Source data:

════════════════════

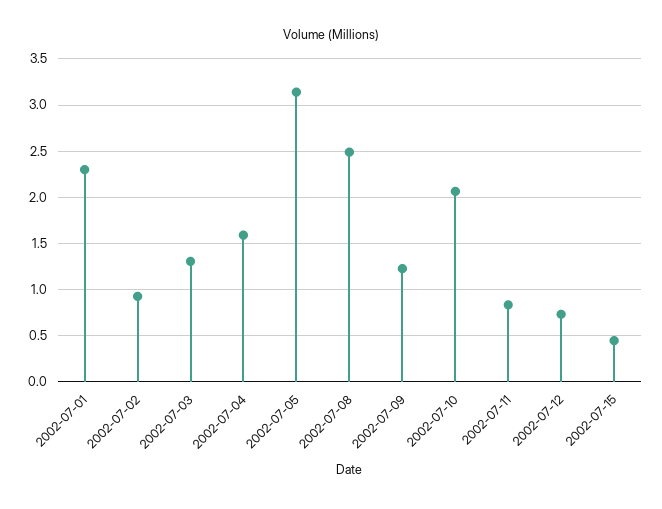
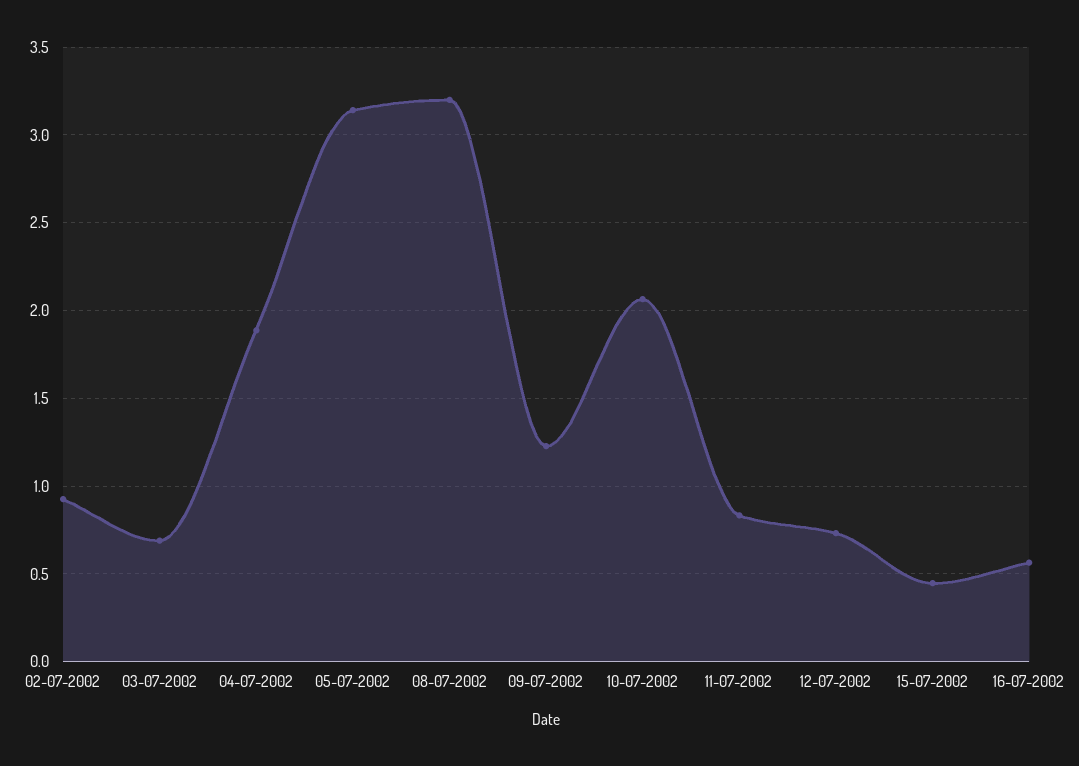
2002-07-01: 2.3 -> none
2002-07-03: 1.3 -> 0.7
2002-07-04: 1.6 -> 1.9
2002-07-08: 2.5 -> 3.2
16-07-2002: none -> 0.55

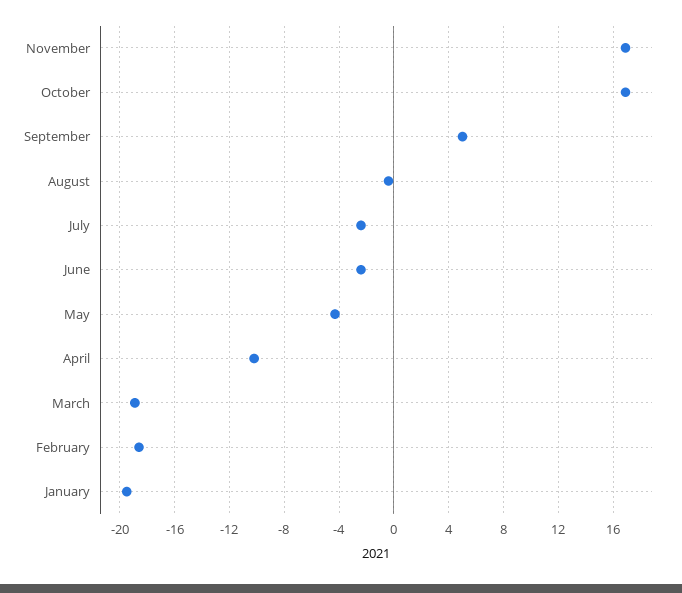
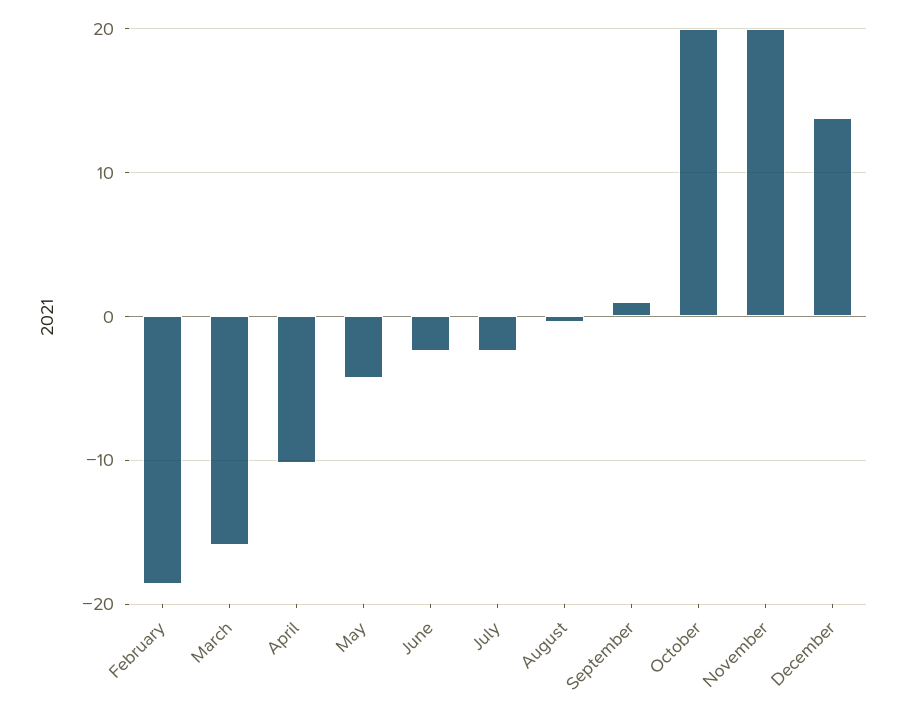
November: 17 -> 20
October: 17 -> 20
September: 5 -> 1
March: -19 -> -16
January: -19.5 -> none
December: none -> 14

════════════════════

■ Task to carry out:
Lines from the one with "16-07-2002: none -> 0.55" through the final line of the records are the whole answer; print them exactly, minus any pictures.

■ Answer:
16-07-2002: none -> 0.55

November: 17 -> 20
October: 17 -> 20
September: 5 -> 1
March: -19 -> -16
January: -19.5 -> none
December: none -> 14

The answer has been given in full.